My start at Essity and being LGTBQ+ in the corporate world

Published: 2021-06-16 09:37

Today I’ll be opening the blog post the traditional Swedish influencer way by saying: hej, hej bloggen!, which basically means “hi blog!” in a hip way. Today I’ll be focusing on a personal anecdote on the way I was welcomed to Essity. Furthermore, I’ll describe what leadership is to me and connect it to my experiences regarding work-life at Essity. 

My anxiety when starting at Essity…

More than half a year has passed since I joined the Sustainability, Products and Services (SPS) group at Essity. Changing jobs during COVID-19 felt strange and uncertain, however, the thought of learning all the hows of operationalising sustainability within Essity assured me that it was the right thing to do. However, starting with a new position you’ve never had before in a new company can be quite the nervous thing, especially if you belong to the LGTBQ+ community. For me, being a gay white cis-man, joining a new team can be quite the anxious thing due to the fear of potentially experiencing discrimination based on sexuality, both direct or in the form of micro-aggressions. 
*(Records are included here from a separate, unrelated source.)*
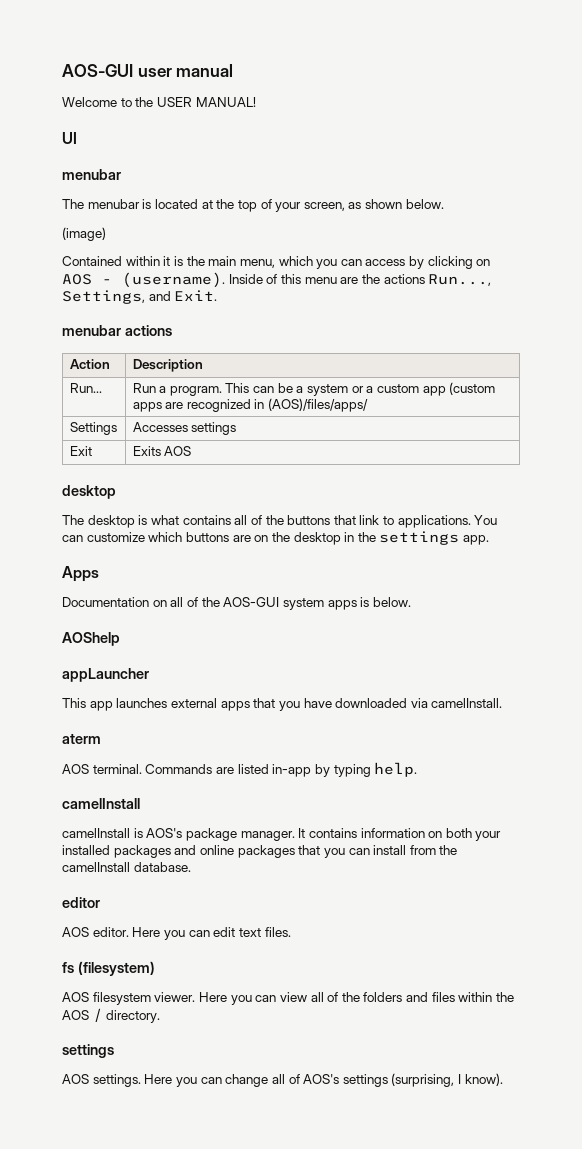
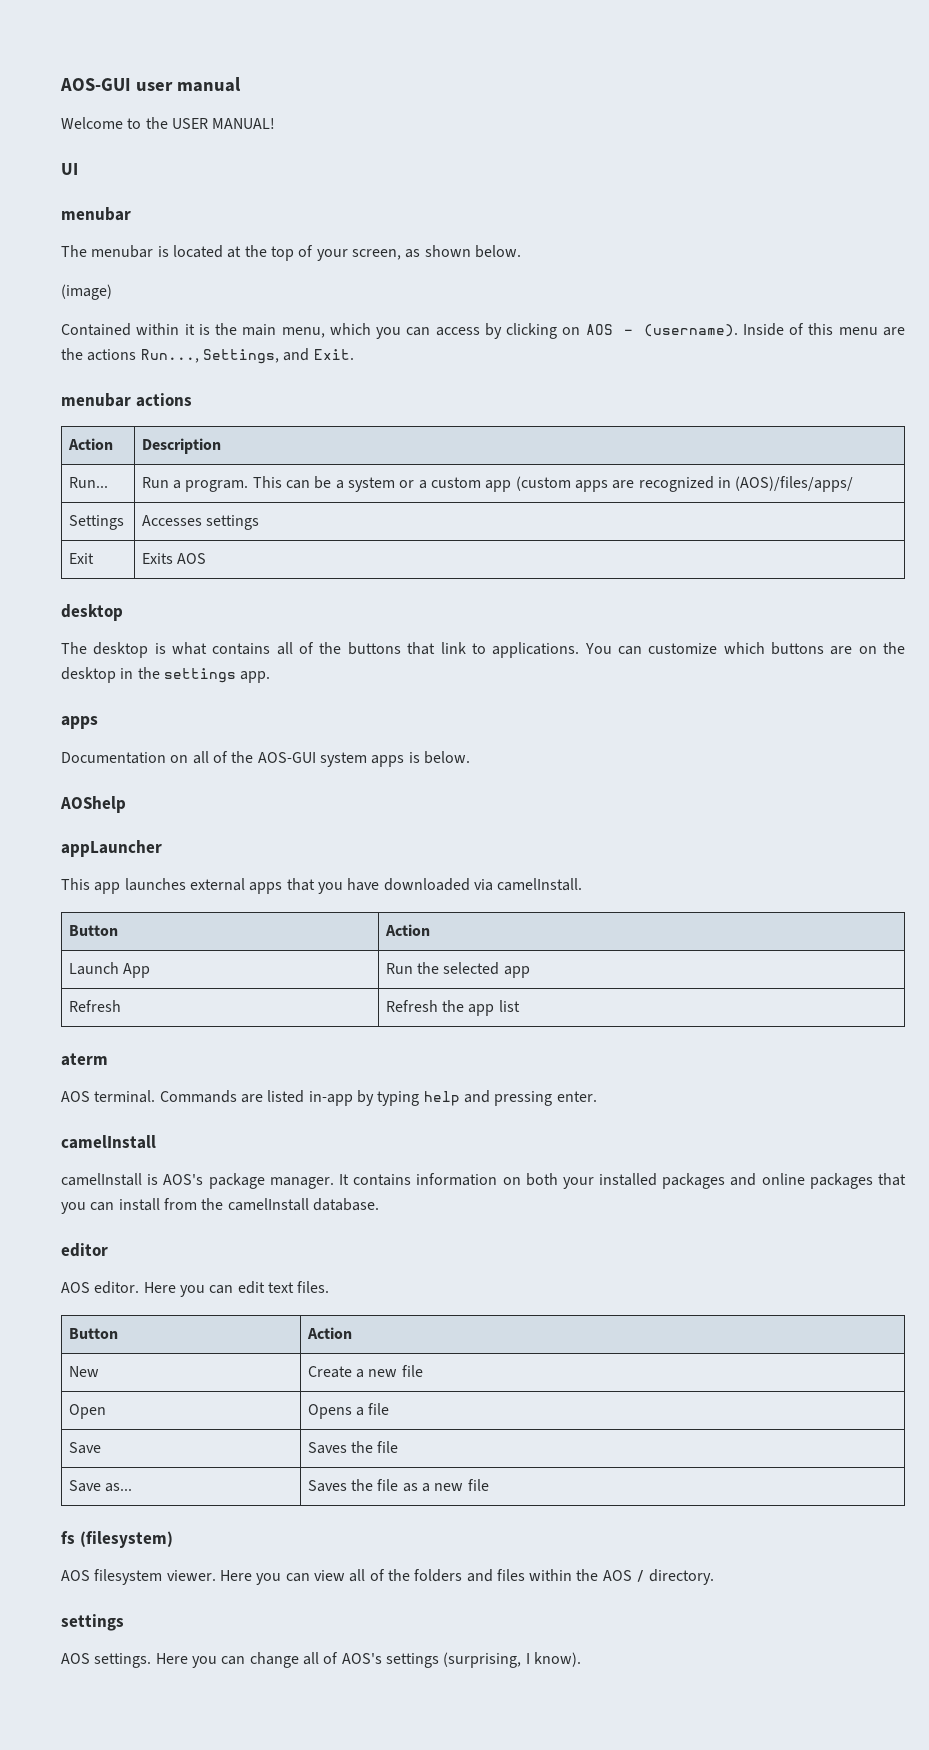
  You can customize which buttons are on the desktop in the settings app.
- Apps
+ apps
  This app launches external apps that you have downloaded via camelInstall.
+ Button | Action
+ Launch App | Run the selected app
+ Refresh | Refresh the app list
- Commands are listed in-app by typing help.
+ Commands are listed in-app by typing help and pressing enter.
  Here you can edit text files.
+ Button | Action
+ New | Create a new file
+ Open | Opens a file
+ Save | Saves the file
+ Save as... | Saves the file as a new file

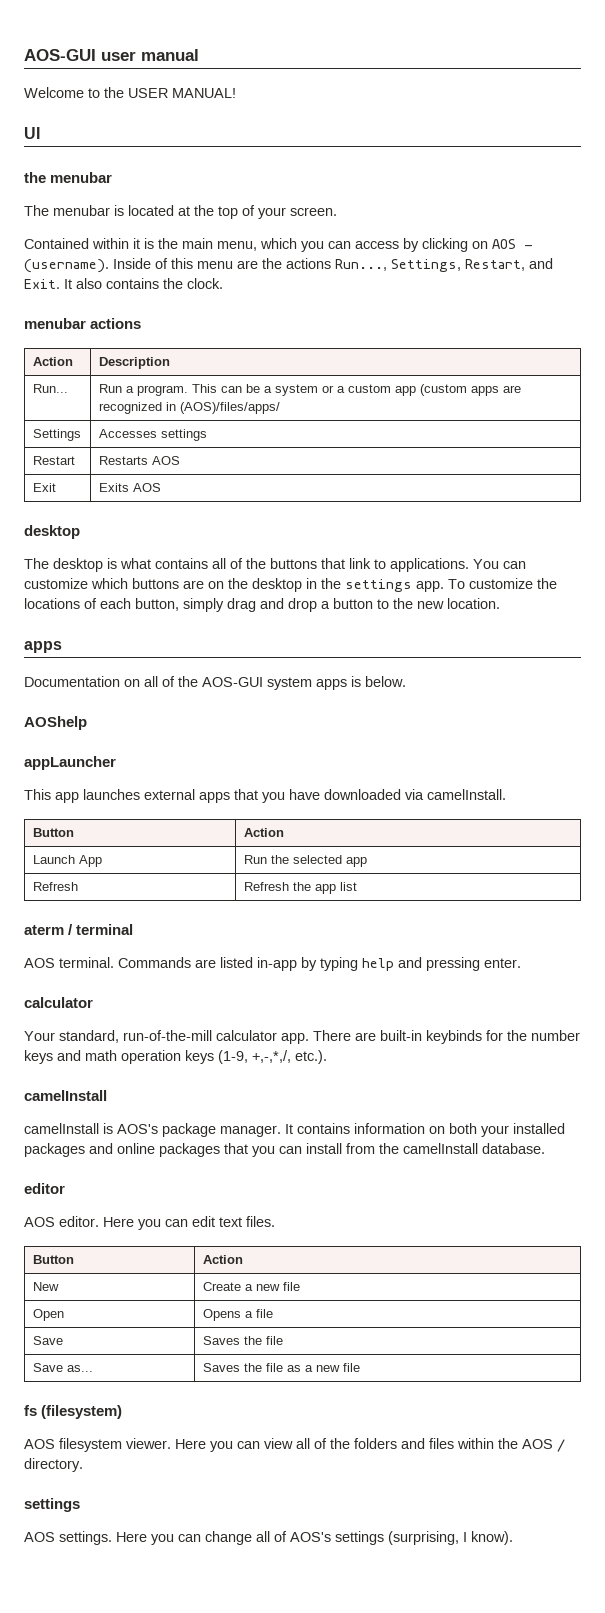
  UI
- menubar
+ the menubar
- The menubar is located at the top of your screen, as shown below.
- (image)
+ The menubar is located at the top of your screen.
- Inside of this menu are the actions Run..., Settings, and Exit.
+ Inside of this menu are the actions Run..., Settings, Restart, and Exit. It also contains the clock.
+ Restart | Restarts AOS
+ To customize the locations of each button, simply drag and drop a button to the new location.
- aterm
+ aterm / terminal
  Commands are listed in-app by typing help and pressing enter.
+ calculator
+ Your standard, run-of-the-mill calculator app. There are built-in keybinds for the number keys and math operation keys (1-9, +,-,*,/, etc.).

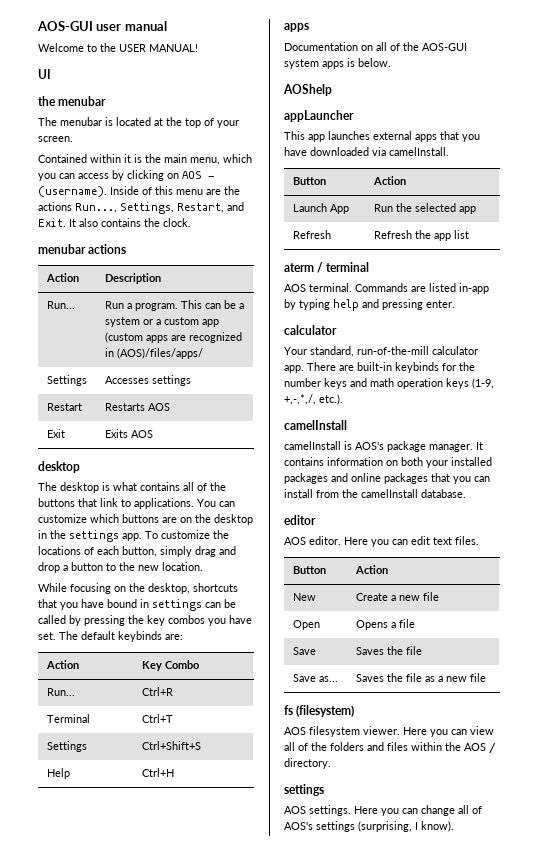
+ While focusing on the desktop, shortcuts that you have bound in settings can be called by pressing the key combos you have set. The default keybinds are:
+ Action | Key Combo
+ Run... | Ctrl+R
+ Terminal | Ctrl+T
+ Settings | Ctrl+Shift+S
+ Help | Ctrl+H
Me and my partner, Adam, at my sister’s wedding last year

My worries were quickly put to rest because of the open atmosphere I felt once I joined the company. For me it’s important that I can express myself my way and that I feel comfortable with letting people know of my sexuality. My colleagues were nothing short of amazing and they quickly went their way to make sure I felt at home. This great warmth is not exclusive to our group! When working at such a global company at a support unit as I do, you are bound to meet many different colleagues outside of your team. I’ve found that people at Essity are very friendly and especially to new people. I’ve discussed this with other new Essity employees and they all agree on this.  

This all boils down to great leadership…

… at a company level, from the highest segment down to the smallest units, that lies on the great foundation of acceptance, being open to differences and most of all looking actively to include these. Maybe it’s inevitable that such a culture takes place due to the fact that this company exists because of how closely aligned its bravery in combatting taboos, by breaking barriers to well-being, is to the success of the overall business? I’d say that this fact alone makes it quite easy to conclude that it’s easy to be an LBTQ+ ally at a company like Essity.